To maintain good yields, farmers must add fertilisers to croplands. Supplements added to the soil can then be taken up by growing plants. Only 10 per cent of the phosphorus that European agriculture needs, is produced in the EU. In addition, much of the imported material contains impurities such as cadmium. A study by the Swedish Chemicals Agency states that the amount of cadmium in mineral fertilisers and sludge (sewage sludge is used in agriculture as a source of nutrients including phosphorus) must be minimised.

Cadmium ends up in the food on our table. Also, cadmium exposure is known to cause osteoporosis. This disease implies costs to the Swedish society alone, of as much as four billion Swedish Krona (SEK) annually. Measures for reducing cadmium in mineral fertilisers have long been an important issue for organisations including Lantbrukarnas Riksförbund (the Federation of Swedish Farmers) and Lantmännen, the Swedish agricultural cooperative. When the EU voted to impose new limit values in 2018, Sweden got dispensation. It was able to keep a lower maximum limit value for cadmium in fertilisers, compared to other EU countries.

LKAB’s planned production phosphorus mineral fertiliser will provide a pure product with high phosphorus content. This is partly because the recovered mine waste does not have high cadmium content. Also, LKAB is investing in a process for which there are stringent requirements. Project manager Ulrika Håkansson explains, “We plan to separate all valuable minerals, such as rare earth elements, gypsum and fluorine, from the phosphorus product we intend to manufacture. At the same time, we will separate undesirable elements from the product. Others can also do this, but it costs more.”

Fossil-free mineral fertiliser is a prerequisite for fossil-free agriculture

The roadmap for the agricultural sector states that input materials, such as fuel and fertilisers, have to be produced without the use of fossil fuels. There is currently no such production. Conventionally manufactured mineral fertiliser relies on mining of phosphate rock and the use of ammonia. Ammonia is mainly produced with natural gas and results in 2.5 tonnes of CO2 emissions per tonne of mineral fertiliser. To produce green (fossil-free) ammonia, LKAB plans to produce hydrogen via electrolysis of water using fossil-free electricity.

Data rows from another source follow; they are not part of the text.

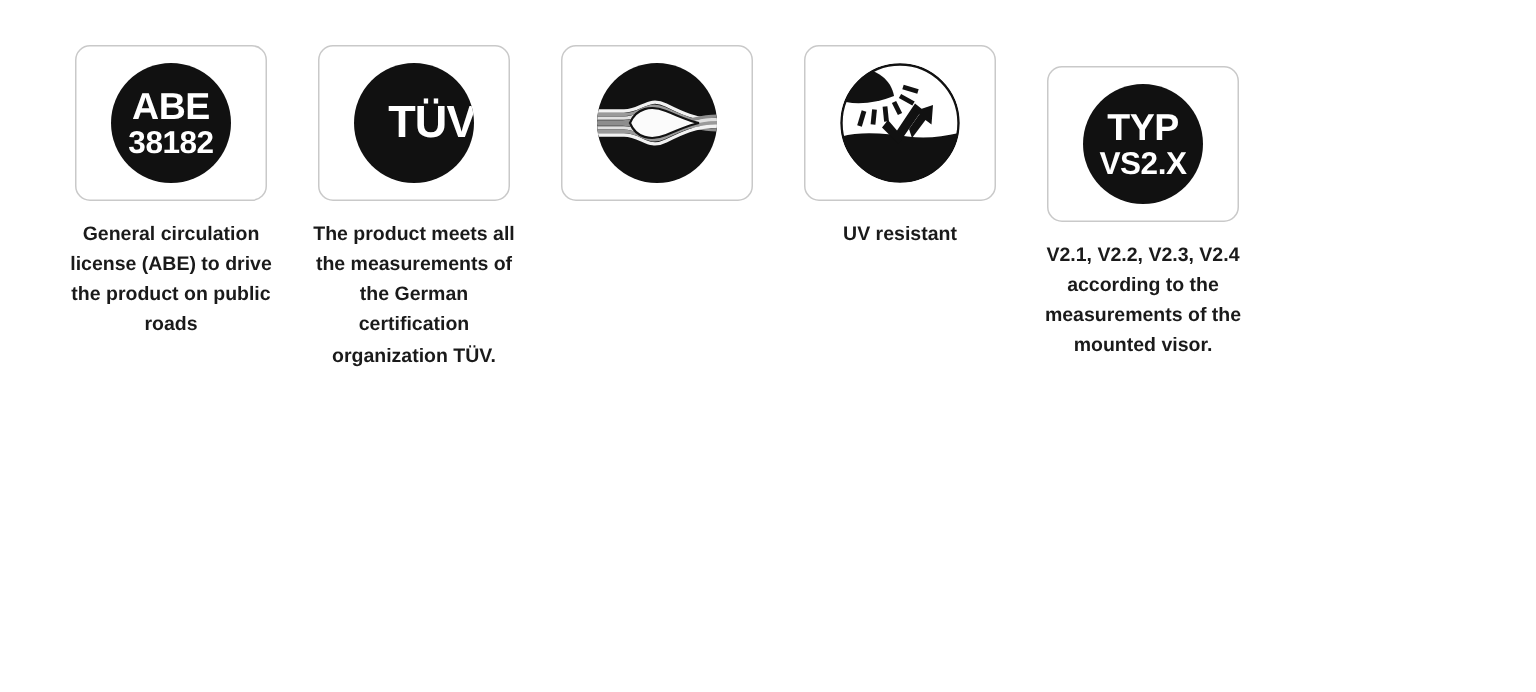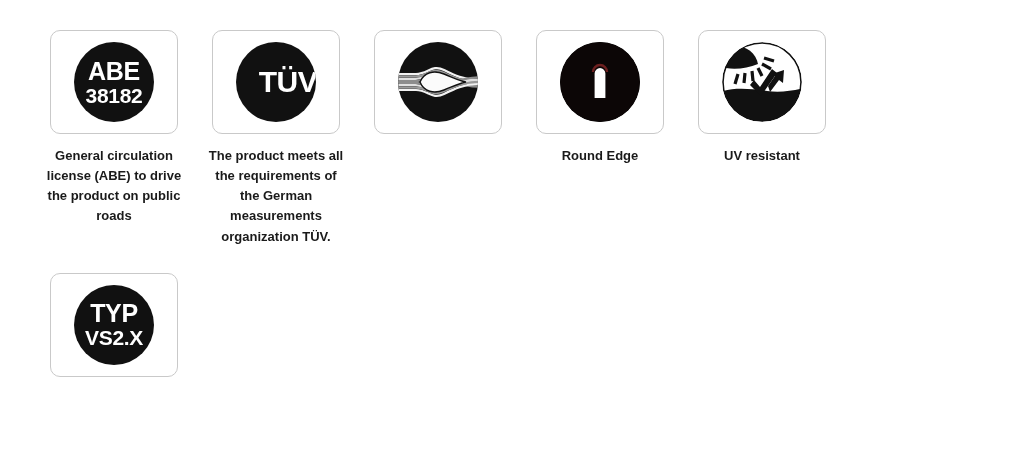--- a/index.html
+++ b/index.html
@@ -100,21 +100,21 @@
     <div class="feature-label">General circulation license (ABE) to drive the product on public roads</div>
   </div>
 
 
   <div class="feature-item">
     <div class="badge-card">
       <div class="badge-circle">
         <span class="badge-line tuv">TÜV</span>
       </div>
     </div>
-    <div class="feature-label">The product meets all the requirements of the German measurements organization TÜV.</div>
+    <div class="feature-label">The product meets all the measurements of the German certification organization TÜV.</div>
   </div>
 
   <div class="feature-item">
     <div class="badge-card">
       <div class="badge-circle">
         <svg class="icon-svg" width="80" height="80" viewBox="0 0 80 80">
           <defs>
             <clipPath id="aeroClip">
                 <circle cx="40" cy="40" r="40"></circle>
               </clipPath>
@@ -131,32 +131,20 @@
             <path d="M0,43.2 L18,43.2 C29,43.2 32,51.5 44,47 C54,43 66,37.6 80,37.6" stroke="#e0e0e0" stroke-width="2.2"></path>
             <path d="M0,40.8 L17,40.8 C27,40.8 30,47 42,44 C53,41 66,35.4 80,35.4" stroke="#8d8d8d" stroke-width="2.2"></path>
 
             <path d="M22,40 C26,30 36,28 46,32 C56,36 62,39 68,40 C62,41 56,44 46,48 C36,52 26,50 22,40 Z" fill="#fbfbfb" stroke="#111111" stroke-width="1.4"></path>
           </g>
         </svg>
       </div>
     </div>
   </div>
 
-  <div class="feature-item">
-    <div class="badge-card">
-      <div class="badge-circle">
-        <svg class="icon-svg" width="80" height="80" viewBox="0 0 80 80">
-          <circle cx="40" cy="40" r="40" fill="#0c0606"></circle>
-          <path d="M33,30 a7,7 0 0 1 14,0" fill="none" stroke="#6b1f1f" stroke-width="2.4"></path>
-          <path d="M34.6,56 L34.6,31.5 a5.4,5.4 0 0 1 10.8,0 L45.4,56 Z" fill="#ffffff"></path>
-        </svg>
-      </div>
-    </div>
-    <div class="feature-label">Round Edge</div>
-  </div>
 
   <div class="feature-item">
     <div class="badge-card">
       <div class="badge-circle" style="background:#ffffff;">
         <svg class="icon-svg" width="80" height="80" viewBox="0 0 80 80">
           <defs>
             <clipPath id="uvClip">
                 <circle cx="40" cy="40" r="39"></circle>
               </clipPath>
           </defs>
@@ -186,15 +174,16 @@
     <div class="feature-label">UV resistant</div>
   </div>
 
   <div class="feature-item" style="margin-top:14px;">
     <div class="badge-card">
       <div class="badge-circle">
         <span class="badge-line lg">TYP</span>
         <span class="badge-line md">VS2.X</span>
       </div>
     </div>
+    <div class="feature-label">V2.1, V2.2, V2.3, V2.4 according to the measurements of the mounted visor.</div>
   </div>
 
 </div>
 
 </body></html>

“Agricultural carbon-dioxide emissions from fossil sources are largely due to mineral fertiliser and phosphorus. Here, hydrogen for mineral fertiliser production and fossil-free phosphorus production, which we do not yet have, are both important,” says Svante Axelsson.

Driving forces in the market

A production that is circular and free from fossil fuels can mean a more significant competitive advantage in the future, but at the risk of increased costs.

“The food industry envisions climate-impact labelling for food products. Eventually, fossil-free products may be a consumer choice. This could also be prioritised in public procurement; showing climate benefit could be a competitive tool. But the issue of fuel also comes into play,” explains Svante, referring specifically to biofuels such as ethanol. “Use of biofuels is a way of reducing climate impact; then, we can grow crops with fossil-free mineral fertilisers to gain maximum benefit.”

The mining industry benefits from circularity and freedom from fossil fuels

“We talk about urban mining, looking at what is available in the technosphere in terms of scrap metals and materials that can be recovered from discarded devices; but also, and not least, slag heaps and what has already been removed from the mines. If we can get more from what has already been taken out, there can be a route to finding these metals with as little environmental impact as possible. That is circularity in a broad sense. We are going to face a fight over raw materials globally, and then it will be a matter of achieving a sustainable raw-materials or materials supply. Here, ReeMAP is a good example,” concludes Svante.